Michelle Segre, Portal, 2007, mixed media, 77 x 22 1/4 x 80 1/2 in.
Michelle Segre, Portal, 2007, mixed media, 77 x 22 1/4 x 80 1/2 in.
Credits: 
Courtesy of David Nolan, New York

The most delightfully outrageous show in town this month focuses on a classic taboo: the vagina. At least outside the porn industry, overt images of the female reproductive organ are usually considered too racy, too sexual and even too perverted for open public consumption.

Jointly organized by David Nolan and Francis M. Naumann, The Visible Vagina is an exhibition that comes in two parts, featuring elaborate installations in Chelsea, as well as on 57th Street. The curatorial concept was much inspired by Eve Ensler's The Vagina Monologues, the popular play that premiered off-Broadway in 1996 and has seen many productions since.

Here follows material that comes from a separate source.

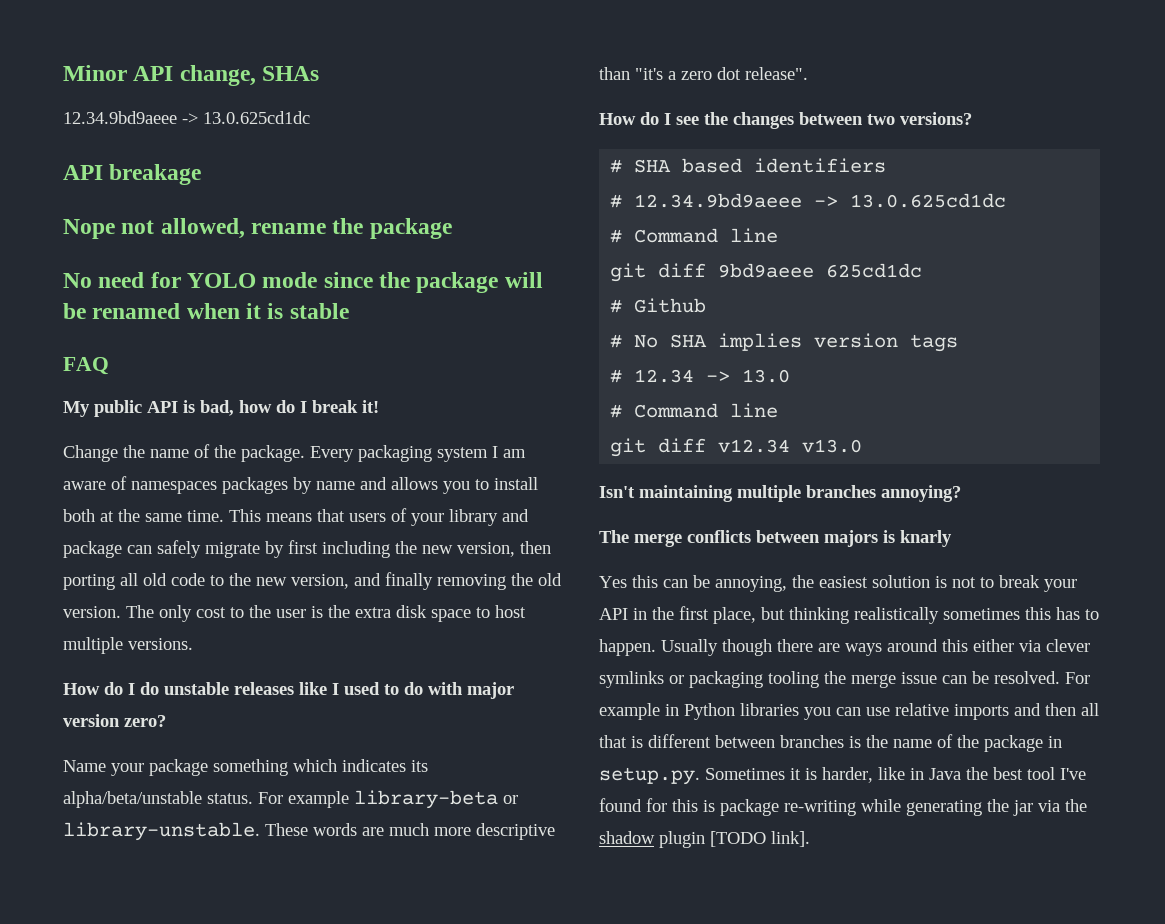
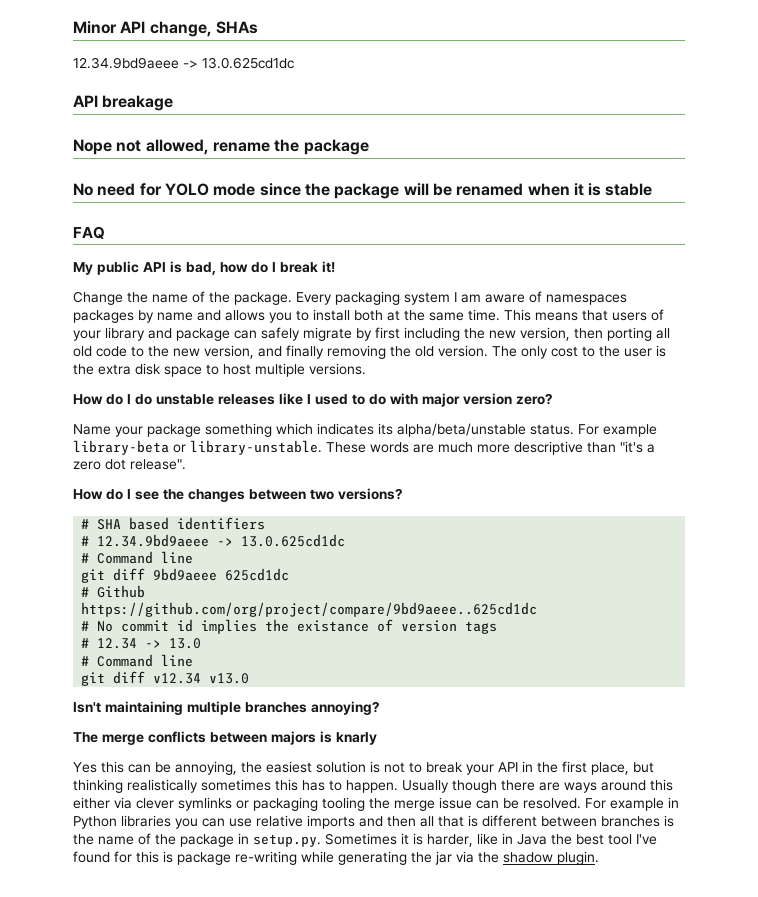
(707, 305) none -> [81,602,538,617] // https://github.com/org/project/compare/9bd9aeee..625cd1dc
[670,333,803,351] SHA implies -> [121,619,394,634] commit id implies the existance of
[659,831,810,848] plugin [TODO link]. -> [557,851,599,865] plugin.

The exhibited talent at Nolan and Naumann is extraordinary. Besides early feminist artists, such as Judy Chicago, Carolee Schneemann, and Yoko Ono, The Visual Vagina includes many modern and contemporary masters, ranging from Pablo Picasso, Hans Bellmer, André Masson, Man Ray, and Robert Mapplethorpe to John Currin, Wangechi Mutu, Kiki Smith and Nancy Spero. The paintings, sculptures, drawings and photographs here are as eclectic as the list of artists. Depictions of the subject vary from explicit and detailed to poetically abstract. It is thanks to this impressive diversity that the show succeeds in establishing a multi-faceted, as well as unpredictable exploration of the matter.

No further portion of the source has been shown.